GAWAI MEMBANTU TUGAS-TUGAS SEKOLAH?
Jakarta (8 April 2019). Hasil penelitian yang dilakukan Balai Penelitian dan Pengembangan Agama Jakarta (BLAJ) menyimpulkan bahwa rata-rata siswa Madrasah Aliyah menggunakan gawai (ponsel, tablet, leptop, dan PC) untuk kegiatan yang positif. Khususnya untuk membantu tugas-tugas sekolah.
Demikian pernyataan disampaikan Kepala BLAJ Nurudin dalam kegiatan Seminar Hasil Penelitian “Dampak Gawai Terhadap Perilaku Siswa Madrasah” yang digelar di Takes Mansion Hotel, Jakarta, Senin (8/4) lalu.

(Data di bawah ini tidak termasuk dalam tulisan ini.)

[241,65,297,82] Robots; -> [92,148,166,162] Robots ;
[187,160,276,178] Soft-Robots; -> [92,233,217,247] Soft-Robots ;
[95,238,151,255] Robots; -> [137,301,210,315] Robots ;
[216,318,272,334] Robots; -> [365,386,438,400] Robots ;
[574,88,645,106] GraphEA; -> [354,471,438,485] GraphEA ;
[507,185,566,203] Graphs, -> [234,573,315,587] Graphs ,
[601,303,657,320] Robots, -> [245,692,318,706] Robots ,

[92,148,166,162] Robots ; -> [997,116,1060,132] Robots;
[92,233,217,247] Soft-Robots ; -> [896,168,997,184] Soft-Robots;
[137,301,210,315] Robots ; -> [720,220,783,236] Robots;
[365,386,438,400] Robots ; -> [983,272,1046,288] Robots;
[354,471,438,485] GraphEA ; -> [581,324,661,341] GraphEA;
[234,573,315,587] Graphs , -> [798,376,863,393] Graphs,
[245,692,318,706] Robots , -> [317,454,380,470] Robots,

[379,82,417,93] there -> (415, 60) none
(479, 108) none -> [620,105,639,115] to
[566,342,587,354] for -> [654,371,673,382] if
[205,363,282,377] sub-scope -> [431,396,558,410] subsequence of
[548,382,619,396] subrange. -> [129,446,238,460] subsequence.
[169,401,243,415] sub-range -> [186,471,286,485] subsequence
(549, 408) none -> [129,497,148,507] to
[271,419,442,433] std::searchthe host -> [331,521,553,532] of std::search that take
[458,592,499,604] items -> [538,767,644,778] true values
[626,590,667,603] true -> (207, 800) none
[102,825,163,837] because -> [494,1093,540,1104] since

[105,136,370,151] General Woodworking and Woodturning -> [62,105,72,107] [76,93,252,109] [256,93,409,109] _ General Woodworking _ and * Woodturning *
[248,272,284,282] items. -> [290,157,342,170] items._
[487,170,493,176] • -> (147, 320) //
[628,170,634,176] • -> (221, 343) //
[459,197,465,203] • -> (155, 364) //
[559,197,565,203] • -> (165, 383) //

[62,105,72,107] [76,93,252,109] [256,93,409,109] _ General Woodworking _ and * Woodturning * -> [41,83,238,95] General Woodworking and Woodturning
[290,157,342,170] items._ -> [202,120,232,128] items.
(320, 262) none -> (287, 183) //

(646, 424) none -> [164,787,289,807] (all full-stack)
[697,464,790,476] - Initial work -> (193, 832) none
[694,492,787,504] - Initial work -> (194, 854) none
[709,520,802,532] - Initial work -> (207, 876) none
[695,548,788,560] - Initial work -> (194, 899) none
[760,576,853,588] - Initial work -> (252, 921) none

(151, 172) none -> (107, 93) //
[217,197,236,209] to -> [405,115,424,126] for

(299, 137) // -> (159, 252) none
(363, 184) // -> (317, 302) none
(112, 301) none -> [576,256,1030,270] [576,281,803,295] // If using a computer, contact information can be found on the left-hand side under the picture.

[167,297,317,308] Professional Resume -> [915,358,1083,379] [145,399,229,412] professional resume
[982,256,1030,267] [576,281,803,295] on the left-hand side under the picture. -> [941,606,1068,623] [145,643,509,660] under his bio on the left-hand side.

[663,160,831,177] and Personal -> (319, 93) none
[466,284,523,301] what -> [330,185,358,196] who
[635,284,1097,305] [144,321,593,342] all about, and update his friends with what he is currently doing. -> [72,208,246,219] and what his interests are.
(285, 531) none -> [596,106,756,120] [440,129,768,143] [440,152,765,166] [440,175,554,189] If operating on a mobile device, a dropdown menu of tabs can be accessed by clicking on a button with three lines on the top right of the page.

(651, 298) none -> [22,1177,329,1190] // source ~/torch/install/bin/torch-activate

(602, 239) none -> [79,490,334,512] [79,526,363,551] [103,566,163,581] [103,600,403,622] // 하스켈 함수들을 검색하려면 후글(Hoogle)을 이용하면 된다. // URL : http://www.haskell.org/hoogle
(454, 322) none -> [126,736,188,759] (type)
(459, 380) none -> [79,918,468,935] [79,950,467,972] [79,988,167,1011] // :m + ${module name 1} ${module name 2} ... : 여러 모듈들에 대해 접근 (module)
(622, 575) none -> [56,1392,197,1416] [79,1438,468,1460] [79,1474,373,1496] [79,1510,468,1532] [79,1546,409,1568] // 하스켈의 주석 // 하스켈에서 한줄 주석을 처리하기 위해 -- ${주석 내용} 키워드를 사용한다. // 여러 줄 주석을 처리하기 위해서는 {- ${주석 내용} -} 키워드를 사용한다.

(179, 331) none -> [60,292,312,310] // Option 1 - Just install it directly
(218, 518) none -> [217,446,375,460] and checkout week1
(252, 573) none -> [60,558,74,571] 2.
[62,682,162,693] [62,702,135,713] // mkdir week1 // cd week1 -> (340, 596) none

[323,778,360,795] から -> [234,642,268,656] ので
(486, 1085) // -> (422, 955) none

Meskipun demikian, Nurudin berharap potensi-potensi penggunaan gawai atau gadget ke arah negatif tetap harus menjadi perhatian khusus. Pengawasan orang tua dan para pendidik di sekolah memiliki keterikatan yang kuat agar siswa madrasah mendapat informasi yang baik dalam berperilaku di dunia maya.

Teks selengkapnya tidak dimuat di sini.